## [Task objective]
Up to and including the line containing "[576,955,806,970] ExtensionsOrchestrator ->", set down each line of the entries below exactly, starting from the first, and leave out the rest.

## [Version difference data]
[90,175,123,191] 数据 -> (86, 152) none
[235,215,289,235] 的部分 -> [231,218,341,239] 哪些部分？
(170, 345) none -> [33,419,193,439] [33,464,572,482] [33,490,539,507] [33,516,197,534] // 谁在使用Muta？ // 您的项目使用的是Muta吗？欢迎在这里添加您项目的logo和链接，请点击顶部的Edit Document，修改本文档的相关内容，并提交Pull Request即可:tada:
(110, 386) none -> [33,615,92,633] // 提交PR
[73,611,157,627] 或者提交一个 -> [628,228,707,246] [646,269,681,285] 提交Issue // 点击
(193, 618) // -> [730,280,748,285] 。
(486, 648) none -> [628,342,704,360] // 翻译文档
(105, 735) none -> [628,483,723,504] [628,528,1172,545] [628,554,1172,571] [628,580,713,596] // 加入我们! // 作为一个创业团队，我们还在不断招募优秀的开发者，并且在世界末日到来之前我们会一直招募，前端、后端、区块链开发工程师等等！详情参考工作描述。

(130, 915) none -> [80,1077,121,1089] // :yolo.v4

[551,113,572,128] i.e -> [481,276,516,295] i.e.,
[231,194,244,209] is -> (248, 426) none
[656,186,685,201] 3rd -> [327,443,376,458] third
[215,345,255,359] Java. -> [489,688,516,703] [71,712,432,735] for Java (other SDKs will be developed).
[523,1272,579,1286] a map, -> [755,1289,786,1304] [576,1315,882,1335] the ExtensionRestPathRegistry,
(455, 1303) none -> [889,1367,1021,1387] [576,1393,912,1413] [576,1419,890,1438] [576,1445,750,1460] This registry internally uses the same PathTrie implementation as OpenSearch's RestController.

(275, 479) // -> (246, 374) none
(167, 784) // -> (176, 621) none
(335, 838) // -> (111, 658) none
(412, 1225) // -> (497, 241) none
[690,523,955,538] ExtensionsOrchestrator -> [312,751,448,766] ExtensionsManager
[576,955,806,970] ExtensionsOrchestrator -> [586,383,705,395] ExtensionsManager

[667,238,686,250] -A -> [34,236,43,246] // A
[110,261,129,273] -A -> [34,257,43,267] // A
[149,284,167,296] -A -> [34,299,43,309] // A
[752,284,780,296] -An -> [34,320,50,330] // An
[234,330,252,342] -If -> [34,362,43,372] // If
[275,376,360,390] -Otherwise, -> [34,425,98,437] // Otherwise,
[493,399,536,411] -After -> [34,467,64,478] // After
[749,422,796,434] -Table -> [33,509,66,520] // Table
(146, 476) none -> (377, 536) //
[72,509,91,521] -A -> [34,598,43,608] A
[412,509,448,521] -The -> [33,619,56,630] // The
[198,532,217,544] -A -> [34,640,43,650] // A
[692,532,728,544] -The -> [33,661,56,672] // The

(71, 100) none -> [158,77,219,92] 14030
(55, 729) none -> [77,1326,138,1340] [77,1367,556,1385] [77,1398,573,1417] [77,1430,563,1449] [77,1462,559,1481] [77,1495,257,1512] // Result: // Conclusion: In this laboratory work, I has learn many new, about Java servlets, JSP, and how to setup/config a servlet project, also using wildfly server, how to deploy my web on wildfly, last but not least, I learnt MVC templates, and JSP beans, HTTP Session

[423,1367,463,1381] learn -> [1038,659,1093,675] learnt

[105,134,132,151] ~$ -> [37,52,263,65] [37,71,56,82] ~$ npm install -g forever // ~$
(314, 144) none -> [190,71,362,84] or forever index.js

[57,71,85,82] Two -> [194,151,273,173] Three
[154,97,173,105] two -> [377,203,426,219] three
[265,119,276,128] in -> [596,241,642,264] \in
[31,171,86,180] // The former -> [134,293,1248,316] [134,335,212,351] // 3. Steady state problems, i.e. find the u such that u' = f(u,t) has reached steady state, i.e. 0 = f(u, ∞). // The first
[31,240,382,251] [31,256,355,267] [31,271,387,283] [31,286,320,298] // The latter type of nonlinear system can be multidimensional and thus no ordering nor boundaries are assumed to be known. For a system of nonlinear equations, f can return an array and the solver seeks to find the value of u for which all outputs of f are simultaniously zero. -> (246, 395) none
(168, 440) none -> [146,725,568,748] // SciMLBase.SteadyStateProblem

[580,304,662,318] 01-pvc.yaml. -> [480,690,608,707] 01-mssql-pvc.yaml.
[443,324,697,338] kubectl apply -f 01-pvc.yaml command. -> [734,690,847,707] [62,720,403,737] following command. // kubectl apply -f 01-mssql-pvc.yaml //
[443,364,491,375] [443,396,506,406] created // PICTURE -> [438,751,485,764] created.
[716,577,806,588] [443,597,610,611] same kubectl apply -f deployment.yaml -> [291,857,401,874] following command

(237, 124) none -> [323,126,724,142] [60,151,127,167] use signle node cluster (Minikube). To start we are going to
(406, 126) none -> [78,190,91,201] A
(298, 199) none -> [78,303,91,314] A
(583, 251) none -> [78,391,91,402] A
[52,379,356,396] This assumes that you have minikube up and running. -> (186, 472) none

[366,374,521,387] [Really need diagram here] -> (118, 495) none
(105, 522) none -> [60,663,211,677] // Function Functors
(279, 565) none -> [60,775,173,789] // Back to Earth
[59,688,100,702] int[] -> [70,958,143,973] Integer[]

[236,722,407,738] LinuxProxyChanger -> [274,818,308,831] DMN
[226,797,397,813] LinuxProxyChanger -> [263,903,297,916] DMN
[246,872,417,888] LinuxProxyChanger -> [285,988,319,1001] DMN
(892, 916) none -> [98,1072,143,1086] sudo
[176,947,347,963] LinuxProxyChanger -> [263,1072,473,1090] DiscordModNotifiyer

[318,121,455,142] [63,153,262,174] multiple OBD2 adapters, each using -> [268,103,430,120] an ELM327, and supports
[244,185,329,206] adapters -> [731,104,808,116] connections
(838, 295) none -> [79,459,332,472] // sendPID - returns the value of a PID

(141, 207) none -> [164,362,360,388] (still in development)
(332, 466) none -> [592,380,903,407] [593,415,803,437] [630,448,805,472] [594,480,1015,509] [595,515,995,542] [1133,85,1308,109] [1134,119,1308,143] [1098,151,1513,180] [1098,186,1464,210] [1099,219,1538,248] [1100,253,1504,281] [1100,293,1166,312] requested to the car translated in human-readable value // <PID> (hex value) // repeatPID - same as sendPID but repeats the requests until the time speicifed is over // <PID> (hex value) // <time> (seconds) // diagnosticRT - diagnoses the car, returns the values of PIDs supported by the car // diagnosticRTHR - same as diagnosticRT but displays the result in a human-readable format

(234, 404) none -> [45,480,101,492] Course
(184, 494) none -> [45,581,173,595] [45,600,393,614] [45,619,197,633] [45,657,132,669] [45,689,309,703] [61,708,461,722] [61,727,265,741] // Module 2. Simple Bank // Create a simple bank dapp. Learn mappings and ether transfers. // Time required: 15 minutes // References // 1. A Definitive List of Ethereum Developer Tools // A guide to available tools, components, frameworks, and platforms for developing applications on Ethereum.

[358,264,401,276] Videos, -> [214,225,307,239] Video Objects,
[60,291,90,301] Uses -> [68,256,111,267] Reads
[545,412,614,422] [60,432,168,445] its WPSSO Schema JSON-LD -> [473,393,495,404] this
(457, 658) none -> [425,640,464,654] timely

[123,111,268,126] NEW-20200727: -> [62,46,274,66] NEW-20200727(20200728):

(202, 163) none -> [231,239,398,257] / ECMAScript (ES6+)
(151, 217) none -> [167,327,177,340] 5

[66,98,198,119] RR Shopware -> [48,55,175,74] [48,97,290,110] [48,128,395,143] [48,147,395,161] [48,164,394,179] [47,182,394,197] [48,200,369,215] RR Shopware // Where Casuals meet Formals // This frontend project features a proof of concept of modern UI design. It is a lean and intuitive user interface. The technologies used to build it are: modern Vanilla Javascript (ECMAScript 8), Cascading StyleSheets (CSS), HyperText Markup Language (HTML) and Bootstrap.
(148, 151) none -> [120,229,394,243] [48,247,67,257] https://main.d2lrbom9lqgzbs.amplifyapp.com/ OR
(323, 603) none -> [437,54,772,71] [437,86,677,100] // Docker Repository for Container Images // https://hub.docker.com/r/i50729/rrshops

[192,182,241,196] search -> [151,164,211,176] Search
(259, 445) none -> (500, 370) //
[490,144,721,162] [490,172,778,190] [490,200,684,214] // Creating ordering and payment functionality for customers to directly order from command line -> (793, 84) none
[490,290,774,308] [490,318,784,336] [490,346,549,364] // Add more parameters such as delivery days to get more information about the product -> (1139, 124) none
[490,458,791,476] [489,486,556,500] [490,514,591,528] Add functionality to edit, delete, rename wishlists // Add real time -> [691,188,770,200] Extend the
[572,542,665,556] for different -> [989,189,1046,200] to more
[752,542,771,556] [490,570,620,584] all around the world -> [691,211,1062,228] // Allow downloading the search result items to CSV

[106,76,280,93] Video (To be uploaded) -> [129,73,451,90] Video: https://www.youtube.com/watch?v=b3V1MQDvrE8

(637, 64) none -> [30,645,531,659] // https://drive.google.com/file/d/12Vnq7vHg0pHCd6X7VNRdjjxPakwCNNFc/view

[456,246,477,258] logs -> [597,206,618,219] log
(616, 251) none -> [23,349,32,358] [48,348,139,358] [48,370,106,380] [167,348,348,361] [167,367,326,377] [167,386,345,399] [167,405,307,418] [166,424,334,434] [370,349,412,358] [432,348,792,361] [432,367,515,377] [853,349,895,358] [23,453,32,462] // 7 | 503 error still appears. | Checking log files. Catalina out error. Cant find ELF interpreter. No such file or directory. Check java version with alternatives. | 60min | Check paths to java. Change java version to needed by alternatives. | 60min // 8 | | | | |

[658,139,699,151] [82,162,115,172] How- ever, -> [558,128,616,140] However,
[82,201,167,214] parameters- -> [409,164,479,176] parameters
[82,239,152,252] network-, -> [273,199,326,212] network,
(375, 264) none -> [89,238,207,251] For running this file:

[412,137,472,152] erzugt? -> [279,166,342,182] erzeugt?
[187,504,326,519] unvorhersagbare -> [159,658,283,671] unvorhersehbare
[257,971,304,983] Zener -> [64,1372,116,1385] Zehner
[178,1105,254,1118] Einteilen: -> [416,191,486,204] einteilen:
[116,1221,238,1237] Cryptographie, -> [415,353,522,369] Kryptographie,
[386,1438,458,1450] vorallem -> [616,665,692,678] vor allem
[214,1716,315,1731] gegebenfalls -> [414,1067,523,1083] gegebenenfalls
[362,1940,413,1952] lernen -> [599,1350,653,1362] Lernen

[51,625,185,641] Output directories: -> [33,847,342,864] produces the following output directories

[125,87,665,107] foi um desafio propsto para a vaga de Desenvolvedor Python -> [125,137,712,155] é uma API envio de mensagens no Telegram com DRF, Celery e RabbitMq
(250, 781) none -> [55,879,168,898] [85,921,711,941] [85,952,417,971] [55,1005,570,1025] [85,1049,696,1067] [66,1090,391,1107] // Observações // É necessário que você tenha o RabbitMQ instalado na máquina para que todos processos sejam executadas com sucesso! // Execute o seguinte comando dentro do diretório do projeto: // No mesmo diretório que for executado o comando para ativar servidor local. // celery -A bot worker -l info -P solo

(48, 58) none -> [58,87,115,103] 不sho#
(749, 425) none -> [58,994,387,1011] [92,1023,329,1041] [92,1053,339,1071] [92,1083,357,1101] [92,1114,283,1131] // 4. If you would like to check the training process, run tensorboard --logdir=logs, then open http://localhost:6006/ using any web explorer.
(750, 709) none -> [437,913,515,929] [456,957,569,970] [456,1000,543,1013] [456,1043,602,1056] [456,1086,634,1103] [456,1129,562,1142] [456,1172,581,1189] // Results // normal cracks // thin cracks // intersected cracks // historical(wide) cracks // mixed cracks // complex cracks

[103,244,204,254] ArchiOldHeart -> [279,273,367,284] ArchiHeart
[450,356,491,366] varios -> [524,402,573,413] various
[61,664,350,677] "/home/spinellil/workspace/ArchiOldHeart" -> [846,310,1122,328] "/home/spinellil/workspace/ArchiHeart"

## [Problem solution]
[90,175,123,191] 数据 -> (86, 152) none
[235,215,289,235] 的部分 -> [231,218,341,239] 哪些部分？
(170, 345) none -> [33,419,193,439] [33,464,572,482] [33,490,539,507] [33,516,197,534] // 谁在使用Muta？ // 您的项目使用的是Muta吗？欢迎在这里添加您项目的logo和链接，请点击顶部的Edit Document，修改本文档的相关内容，并提交Pull Request即可:tada:
(110, 386) none -> [33,615,92,633] // 提交PR
[73,611,157,627] 或者提交一个 -> [628,228,707,246] [646,269,681,285] 提交Issue // 点击
(193, 618) // -> [730,280,748,285] 。
(486, 648) none -> [628,342,704,360] // 翻译文档
(105, 735) none -> [628,483,723,504] [628,528,1172,545] [628,554,1172,571] [628,580,713,596] // 加入我们! // 作为一个创业团队，我们还在不断招募优秀的开发者，并且在世界末日到来之前我们会一直招募，前端、后端、区块链开发工程师等等！详情参考工作描述。

(130, 915) none -> [80,1077,121,1089] // :yolo.v4

[551,113,572,128] i.e -> [481,276,516,295] i.e.,
[231,194,244,209] is -> (248, 426) none
[656,186,685,201] 3rd -> [327,443,376,458] third
[215,345,255,359] Java. -> [489,688,516,703] [71,712,432,735] for Java (other SDKs will be developed).
[523,1272,579,1286] a map, -> [755,1289,786,1304] [576,1315,882,1335] the ExtensionRestPathRegistry,
(455, 1303) none -> [889,1367,1021,1387] [576,1393,912,1413] [576,1419,890,1438] [576,1445,750,1460] This registry internally uses the same PathTrie implementation as OpenSearch's RestController.

(275, 479) // -> (246, 374) none
(167, 784) // -> (176, 621) none
(335, 838) // -> (111, 658) none
(412, 1225) // -> (497, 241) none
[690,523,955,538] ExtensionsOrchestrator -> [312,751,448,766] ExtensionsManager
[576,955,806,970] ExtensionsOrchestrator -> [586,383,705,395] ExtensionsManager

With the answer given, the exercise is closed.